● DIRECTIONS:
Among the lines below, a stretch begins at the one with "none -> <div>195742</div>" and ends at the one with "top: 339px ->". Repeat that stretch exactly, ends included.

User interface change data
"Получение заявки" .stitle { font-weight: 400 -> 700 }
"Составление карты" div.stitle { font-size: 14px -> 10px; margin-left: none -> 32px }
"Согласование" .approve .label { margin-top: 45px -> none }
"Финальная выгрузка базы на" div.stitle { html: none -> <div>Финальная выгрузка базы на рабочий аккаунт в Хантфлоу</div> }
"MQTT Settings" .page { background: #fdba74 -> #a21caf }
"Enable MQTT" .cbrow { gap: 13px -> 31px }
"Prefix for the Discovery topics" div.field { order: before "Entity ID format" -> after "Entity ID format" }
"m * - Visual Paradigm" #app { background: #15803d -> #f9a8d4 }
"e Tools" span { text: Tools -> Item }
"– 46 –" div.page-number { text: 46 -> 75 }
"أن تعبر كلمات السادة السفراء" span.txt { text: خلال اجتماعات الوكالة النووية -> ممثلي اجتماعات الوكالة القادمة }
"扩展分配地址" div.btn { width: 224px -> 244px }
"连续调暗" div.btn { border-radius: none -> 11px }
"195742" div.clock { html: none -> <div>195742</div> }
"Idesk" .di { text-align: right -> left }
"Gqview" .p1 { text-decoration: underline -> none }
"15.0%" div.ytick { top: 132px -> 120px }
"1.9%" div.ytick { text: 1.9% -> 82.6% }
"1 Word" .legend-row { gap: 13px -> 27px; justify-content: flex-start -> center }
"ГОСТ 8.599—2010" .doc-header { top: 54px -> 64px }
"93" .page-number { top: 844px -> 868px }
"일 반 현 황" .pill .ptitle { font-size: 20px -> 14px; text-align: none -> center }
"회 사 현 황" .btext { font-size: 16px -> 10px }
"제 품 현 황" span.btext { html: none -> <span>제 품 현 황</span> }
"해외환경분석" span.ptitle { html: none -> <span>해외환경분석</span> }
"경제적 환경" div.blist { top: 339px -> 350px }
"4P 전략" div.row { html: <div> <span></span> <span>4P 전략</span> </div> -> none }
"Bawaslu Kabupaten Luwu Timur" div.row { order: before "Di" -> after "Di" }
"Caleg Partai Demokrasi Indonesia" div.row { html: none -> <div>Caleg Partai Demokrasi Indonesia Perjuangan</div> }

● RESULT FOR THIS EXERCISE:
"195742" div.clock { html: none -> <div>195742</div> }
"Idesk" .di { text-align: right -> left }
"Gqview" .p1 { text-decoration: underline -> none }
"15.0%" div.ytick { top: 132px -> 120px }
"1.9%" div.ytick { text: 1.9% -> 82.6% }
"1 Word" .legend-row { gap: 13px -> 27px; justify-content: flex-start -> center }
"ГОСТ 8.599—2010" .doc-header { top: 54px -> 64px }
"93" .page-number { top: 844px -> 868px }
"일 반 현 황" .pill .ptitle { font-size: 20px -> 14px; text-align: none -> center }
"회 사 현 황" .btext { font-size: 16px -> 10px }
"제 품 현 황" span.btext { html: none -> <span>제 품 현 황</span> }
"해외환경분석" span.ptitle { html: none -> <span>해외환경분석</span> }
"경제적 환경" div.blist { top: 339px -> 350px }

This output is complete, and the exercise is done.